I AM fascinated by the way garden ponds are colonised by wild aquatic plants and animals.
Even if you only use sterile tap water to fill them and only introduce living things from a pet shop or garden centre, unexpected underwater wildlife soon appears.
The two ponds I built this year are very small and very new but it’s already starting to happen. I suspect it would be happening on an even greater scale if I didn’t have fish in the lower pond. A true wildlife pond is probably better off without them because they tend to eat the smaller creatures and even nibble on the plants – but it’s hard to resist the temptation of goldfish.
A friend of mine has a larger and more mature pond and he emailed the other day, rather excited because his son had discovered water scorpions (above) in it. It is a strange and rather fascinating creature.
They’re insects (true scorpions, of course, are crustaceans) and belong to the Order Hemiptera, which are usually known as bugs. The bugs include insects such as cicadas, aphids, leafhoppers and shield bugs, amongst others. Most of them live on land, boring holes in plants with a sort of beak at the front of their head and sucking sap with it.

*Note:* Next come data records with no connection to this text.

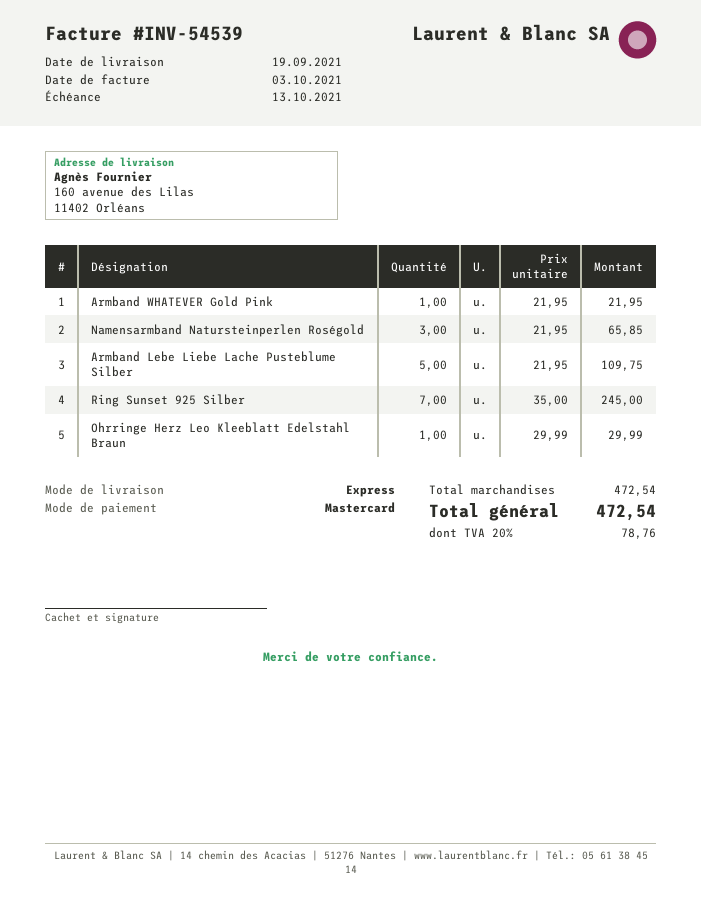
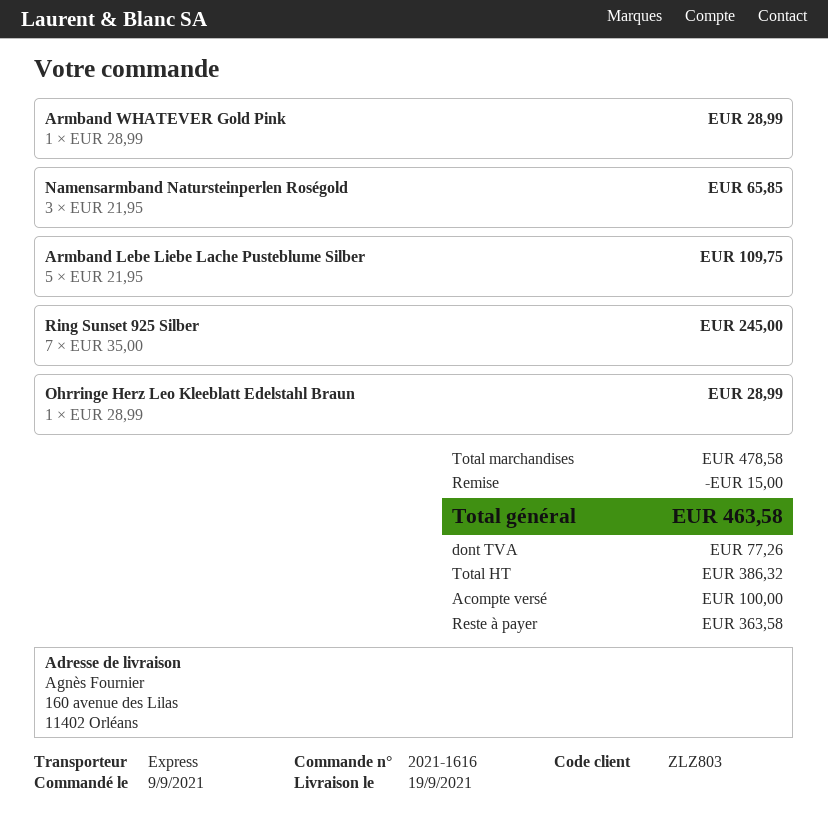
Armband WHATEVER Gold Pink: 1 x 21.95 = 21.95 -> 1 x 28.99 = 28.99
Ohrringe Herz Leo Kleeblatt Edelstahl Braun: 1 x 29.99 = 29.99 -> 1 x 28.99 = 28.99
subtotal: 472.54 -> 478.58
discount: none -> 15.00
tax: 78.76 -> 77.26
total: 472.54 -> 463.58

But water scorpions are different. The’re fierce predators, large bugs, growing to a bit over two centimetres in length. Their flat oval body is brown so that they can spend time lurking in water plants pretending to be a dead leaf. On the front of this body is a pair of fierce looking pincers and on the back what looks like a long, whip-like tail.
In fact it’s a snorkel. Water scorpions are air-breathing and they use this device so that they can spend long periods of time below the surface waiting to ambush their prey without running out of air. They literally breathe through their rear ends.
The pincers do look a bit like those on a scorpion, or maybe a Dublin Bay prawn, and are used to catch prey. This mostly consists of smaller water insects, though they can manage small tadpoles and even fish fry.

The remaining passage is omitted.